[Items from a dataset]
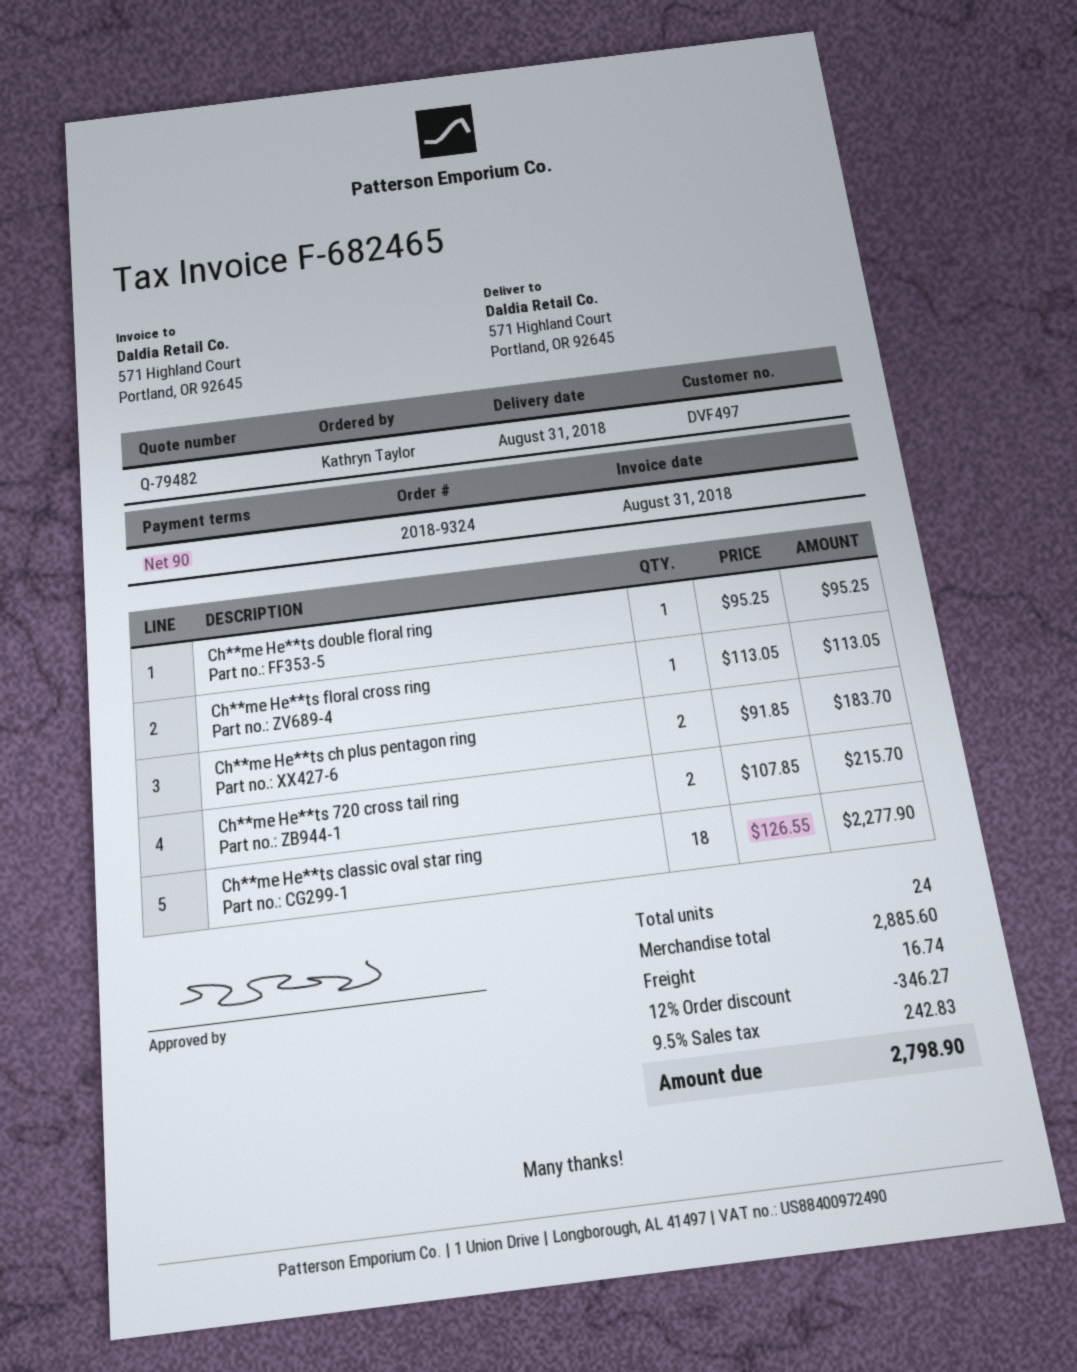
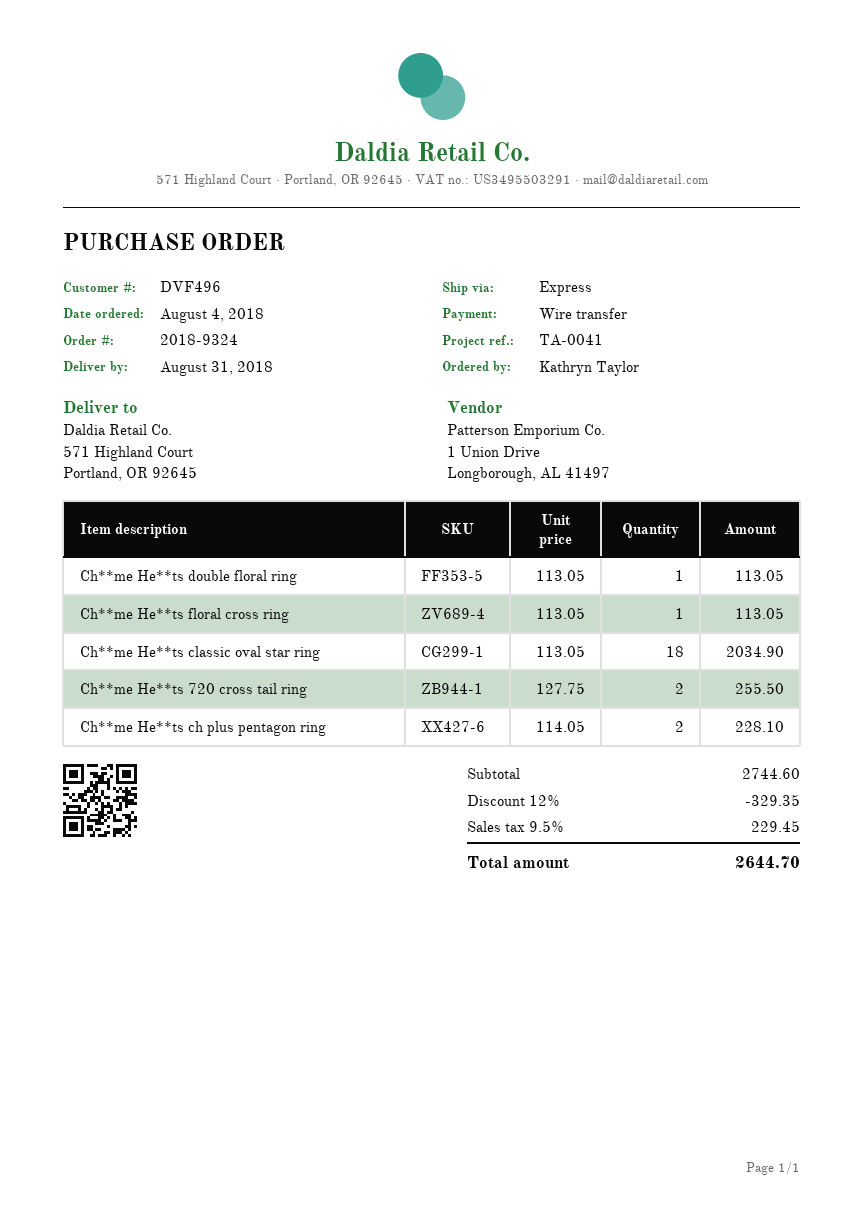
customer number: DVF497 -> DVF496
Ch**me He**ts double floral ring: 1 x 95.25 = 95.25 -> 1 x 113.05 = 113.05
Ch**me He**ts ch plus pentagon ring: 2 x 91.85 = 183.70 -> 2 x 114.05 = 228.10
Ch**me He**ts 720 cross tail ring: 2 x 107.85 = 215.70 -> 2 x 127.75 = 255.50
Ch**me He**ts classic oval star ring: 18 x 126.55 = 2277.90 -> 18 x 113.05 = 2034.90
subtotal: 2885.60 -> 2744.60
discount: 12% = 346.27 -> 12% = 329.35
shipping: 16.74 -> none
tax: 9.5% = 242.83 -> 9.5% = 229.45
total: 2798.90 -> 2644.70

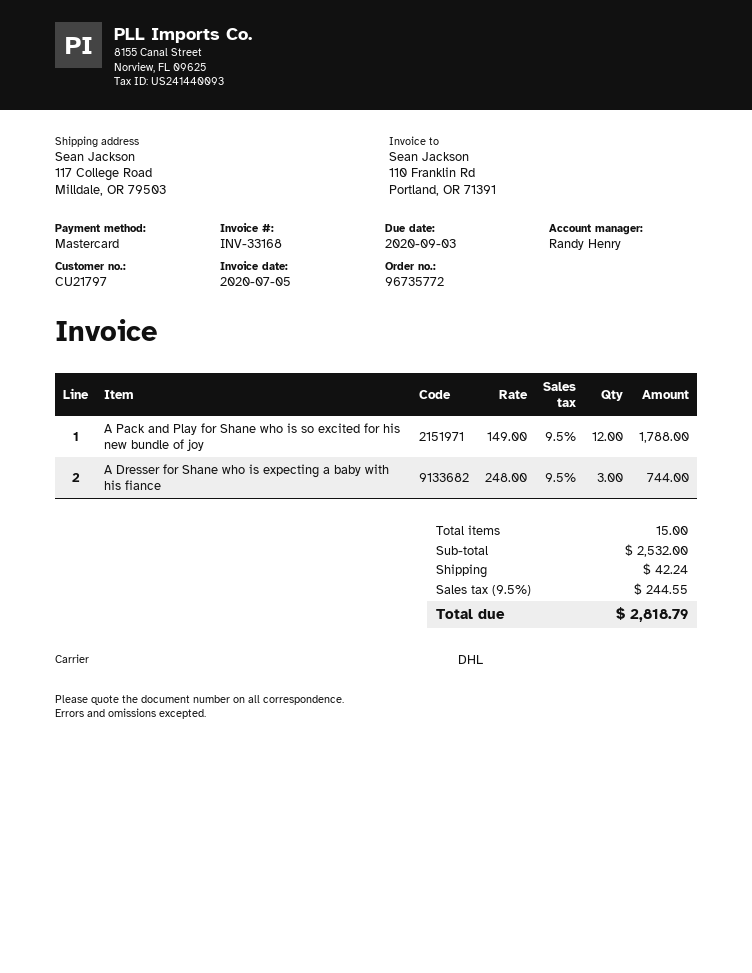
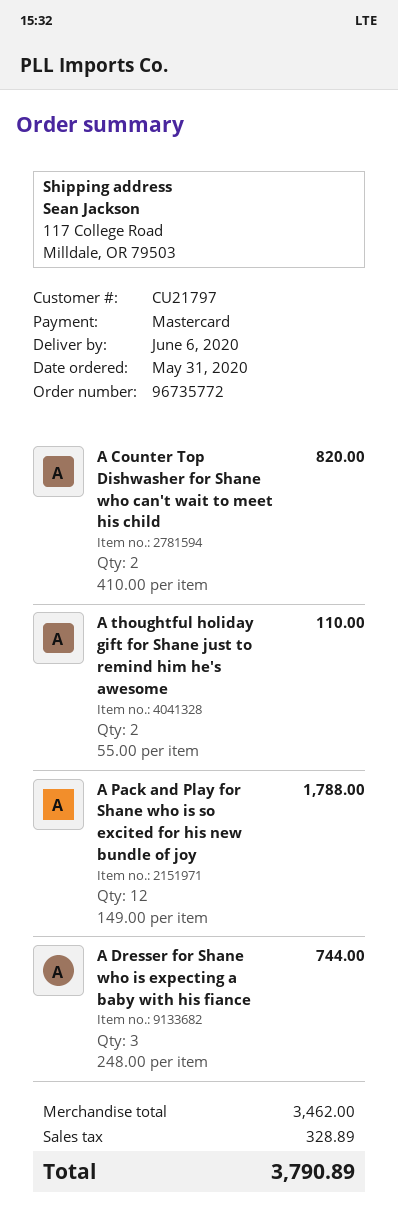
A Counter Top Dishwasher for Shane who can't wait to meet his child: none -> 2 x 410.00 = 820.00
A thoughtful holiday gift for Shane just to remind him he's awesome: none -> 2 x 55.00 = 110.00
subtotal: 2532.00 -> 3462.00
shipping: 42.24 -> none
tax: 244.55 -> 328.89
total: 2818.79 -> 3790.89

▶ _Directions_: Look above for the line with "Ch**me He**ts ch" and the line with "total: 2798.90 -> 2644.70"; transcribe both and all lines in between, exactly, and nothing else.

▶ _Task response_:
Ch**me He**ts ch plus pentagon ring: 2 x 91.85 = 183.70 -> 2 x 114.05 = 228.10
Ch**me He**ts 720 cross tail ring: 2 x 107.85 = 215.70 -> 2 x 127.75 = 255.50
Ch**me He**ts classic oval star ring: 18 x 126.55 = 2277.90 -> 18 x 113.05 = 2034.90
subtotal: 2885.60 -> 2744.60
discount: 12% = 346.27 -> 12% = 329.35
shipping: 16.74 -> none
tax: 9.5% = 242.83 -> 9.5% = 229.45
total: 2798.90 -> 2644.70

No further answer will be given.